Audio Deepfake Detection in the Age of Advanced Text-to-Speech models
Robin Singh , Aditya Yogesh Nair , Fabio Palumbo , Florian Barbaro , Anna Dyka , Lohith Rachakonda
Published on arXiv
2601.20510
Output Integrity Attack
OWASP ML Top 10 — ML09
Key Finding
No single-paradigm detector generalizes across all TTS architectures; LLM-based synthesis exposes systematic vulnerabilities in semantic detectors, while multi-view integration achieves near-perfect separation across all attack vectors.
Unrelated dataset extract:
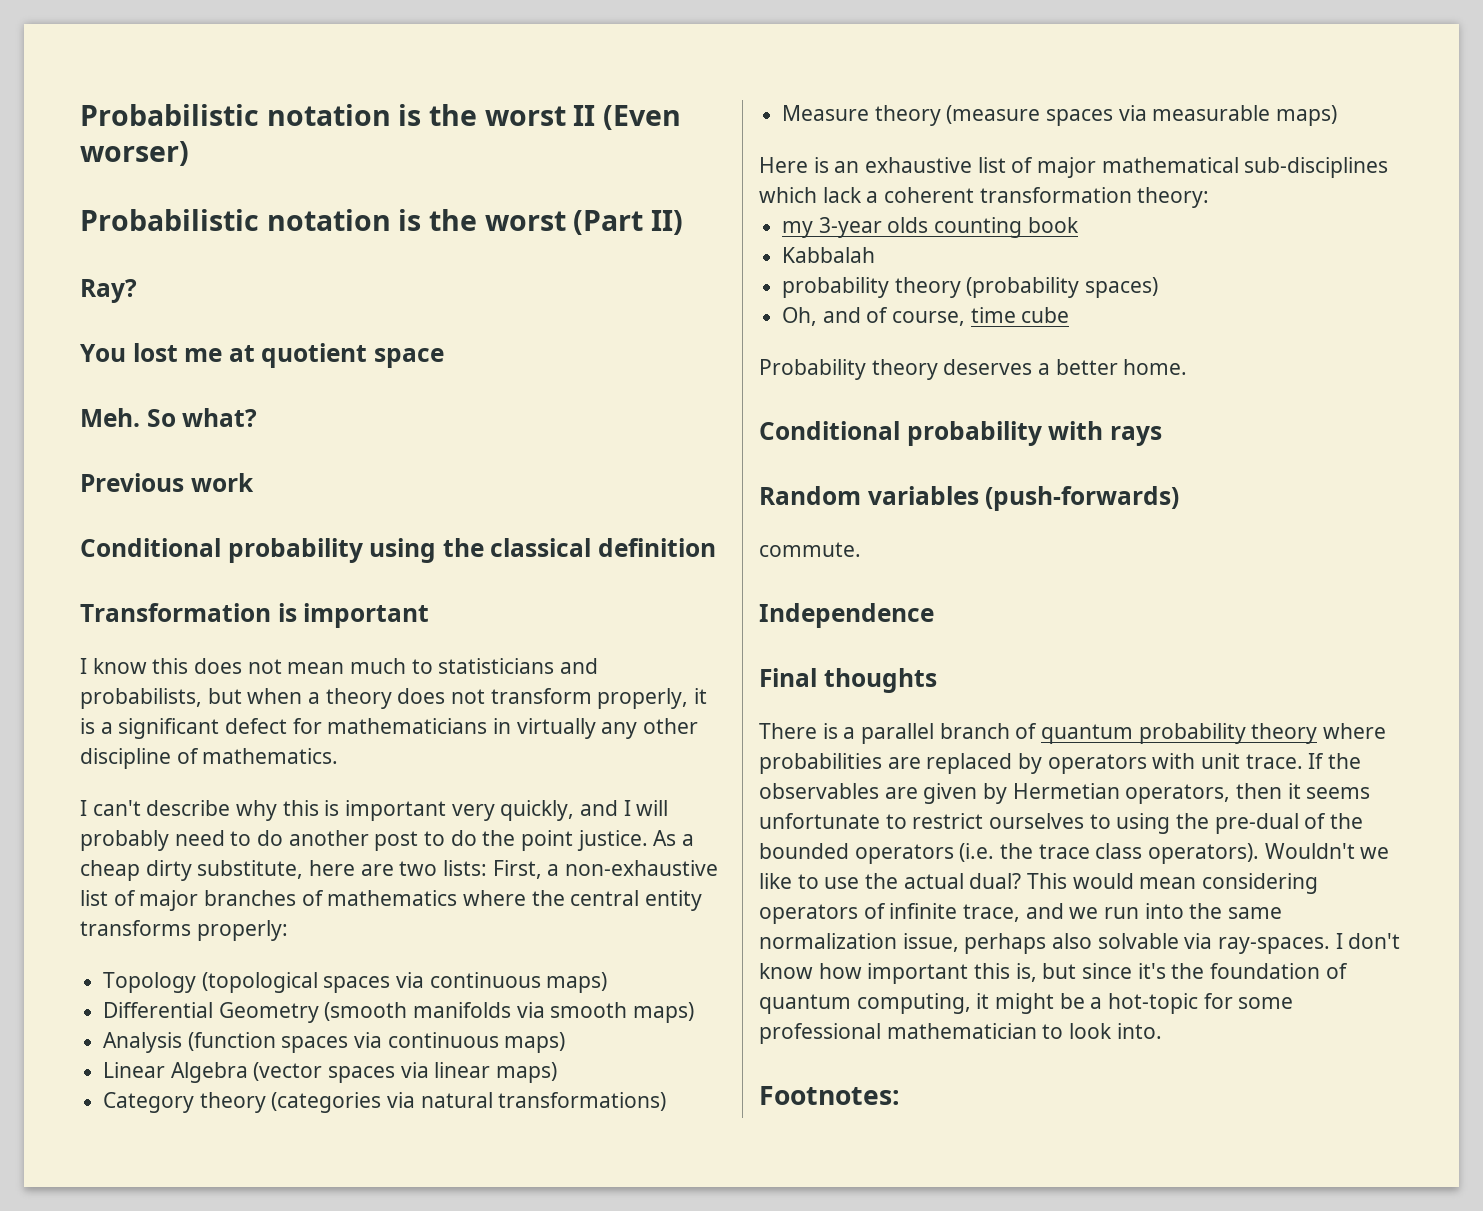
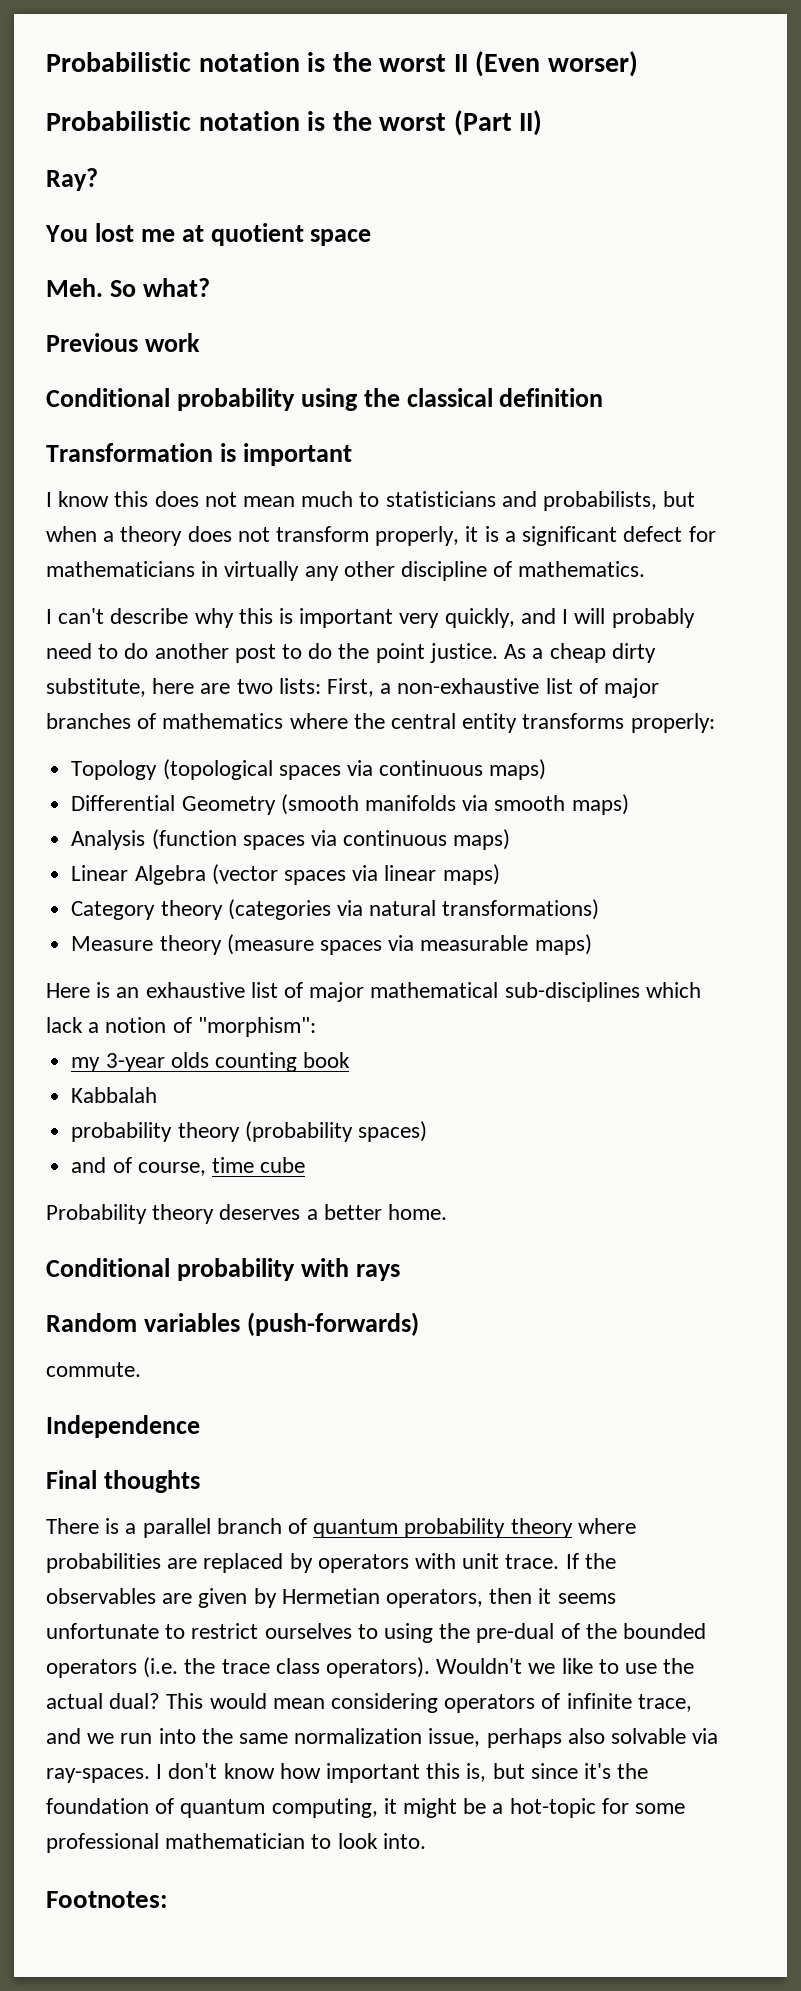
[884,187,1210,208] coherent transformation theory: -> [105,1017,316,1037] notion of "morphism":
[782,307,818,326] Oh, -> (427, 1131) none

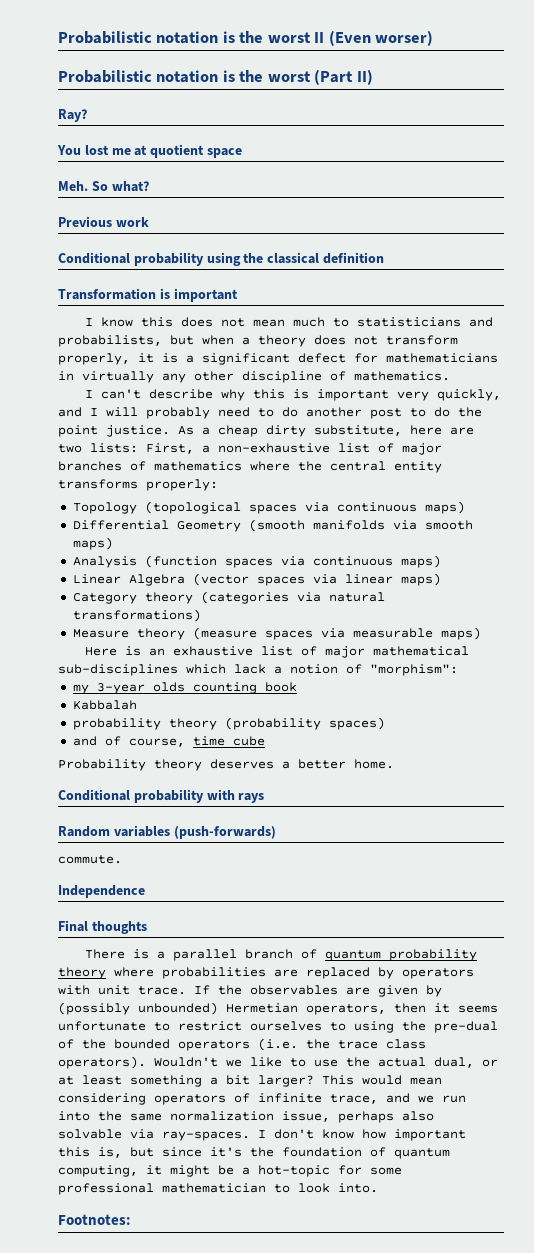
(277, 1598) none -> [58,1002,218,1015] (possibly unbounded)
[109,1693,161,1709] dual? -> [434,1057,498,1068] [58,1075,314,1087] dual, or at least something a bit larger?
Recent advances in Text-to-Speech (TTS) systems have substantially increased the realism of synthetic speech, raising new challenges for audio deepfake detection. This work presents a comparative evaluation of three state-of-the-art TTS models--Dia2, Maya1, and MeloTTS--representing streaming, LLM-based, and non-autoregressive architectures. A corpus of 12,000 synthetic audio samples was generated using the Daily-Dialog dataset and evaluated against four detection frameworks, including semantic, structural, and signal-level approaches. The results reveal significant variability in detector performance across generative mechanisms: models effective against one TTS architecture may fail against others, particularly LLM-based synthesis. In contrast, a multi-view detection approach combining complementary analysis levels demonstrates robust performance across all evaluated models. These findings highlight the limitations of single-paradigm detectors and emphasize the necessity of integrated detection strategies to address the evolving landscape of audio deepfake threats.
Key Contributions
- Novel evaluation corpus of 12,000 synthetic audio samples spanning three modern TTS paradigms (Dia2/streaming, Maya1/LLM-based, MeloTTS/non-autoregressive) derived from the DailyDialog dataset
- First empirical characterization showing semantic detectors (Whisper-MesoNet) are systematically vulnerable to LLM-based TTS, while hierarchical fusion models fail against flow-matching synthesis
- Demonstrates that multi-view detection combining semantic, structural, and signal-level analysis achieves robust performance across all evaluated TTS architectures where single-paradigm detectors fail
🛡️ Threat Analysis
Evaluates AI-generated audio content detection (audio deepfakes) — directly addresses output integrity by assessing whether existing detectors can authenticate whether speech is human or synthetic. Constructs a novel corpus of AI-generated audio and characterizes detection failure modes against new TTS paradigms.